**EXERCISE DETAILS**
Word for word, restate the entries below, but exclude the images.

Segment Start: INPUT DATA

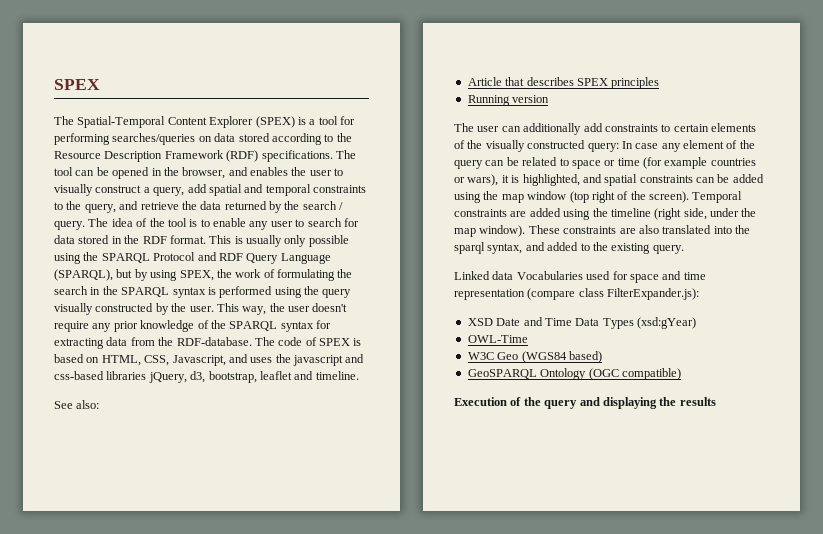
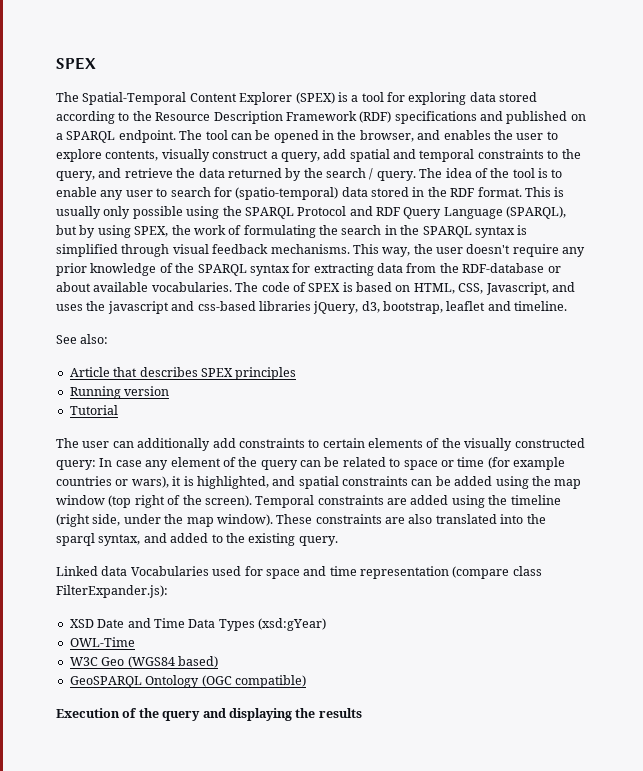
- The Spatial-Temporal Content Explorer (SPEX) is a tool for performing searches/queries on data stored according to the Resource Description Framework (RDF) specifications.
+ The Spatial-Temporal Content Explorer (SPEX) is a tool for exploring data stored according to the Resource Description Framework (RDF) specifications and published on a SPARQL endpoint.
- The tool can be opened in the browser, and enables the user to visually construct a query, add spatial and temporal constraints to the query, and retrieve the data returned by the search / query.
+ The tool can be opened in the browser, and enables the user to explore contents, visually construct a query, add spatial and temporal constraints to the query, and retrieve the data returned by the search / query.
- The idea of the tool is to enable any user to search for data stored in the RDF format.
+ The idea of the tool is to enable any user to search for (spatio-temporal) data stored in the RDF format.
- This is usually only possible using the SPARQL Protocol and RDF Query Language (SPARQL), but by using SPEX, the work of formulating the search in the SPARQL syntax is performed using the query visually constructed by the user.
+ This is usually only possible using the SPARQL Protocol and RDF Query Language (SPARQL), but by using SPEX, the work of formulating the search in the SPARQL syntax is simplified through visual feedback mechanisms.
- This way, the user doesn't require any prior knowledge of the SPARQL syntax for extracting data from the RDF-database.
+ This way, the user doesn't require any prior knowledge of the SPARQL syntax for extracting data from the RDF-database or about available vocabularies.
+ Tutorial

Segment End: INPUT DATA

**RESULT FOR THIS EXERCISE**
- The Spatial-Temporal Content Explorer (SPEX) is a tool for performing searches/queries on data stored according to the Resource Description Framework (RDF) specifications.
+ The Spatial-Temporal Content Explorer (SPEX) is a tool for exploring data stored according to the Resource Description Framework (RDF) specifications and published on a SPARQL endpoint.
- The tool can be opened in the browser, and enables the user to visually construct a query, add spatial and temporal constraints to the query, and retrieve the data returned by the search / query.
+ The tool can be opened in the browser, and enables the user to explore contents, visually construct a query, add spatial and temporal constraints to the query, and retrieve the data returned by the search / query.
- The idea of the tool is to enable any user to search for data stored in the RDF format.
+ The idea of the tool is to enable any user to search for (spatio-temporal) data stored in the RDF format.
- This is usually only possible using the SPARQL Protocol and RDF Query Language (SPARQL), but by using SPEX, the work of formulating the search in the SPARQL syntax is performed using the query visually constructed by the user.
+ This is usually only possible using the SPARQL Protocol and RDF Query Language (SPARQL), but by using SPEX, the work of formulating the search in the SPARQL syntax is simplified through visual feedback mechanisms.
- This way, the user doesn't require any prior knowledge of the SPARQL syntax for extracting data from the RDF-database.
+ This way, the user doesn't require any prior knowledge of the SPARQL syntax for extracting data from the RDF-database or about available vocabularies.
+ Tutorial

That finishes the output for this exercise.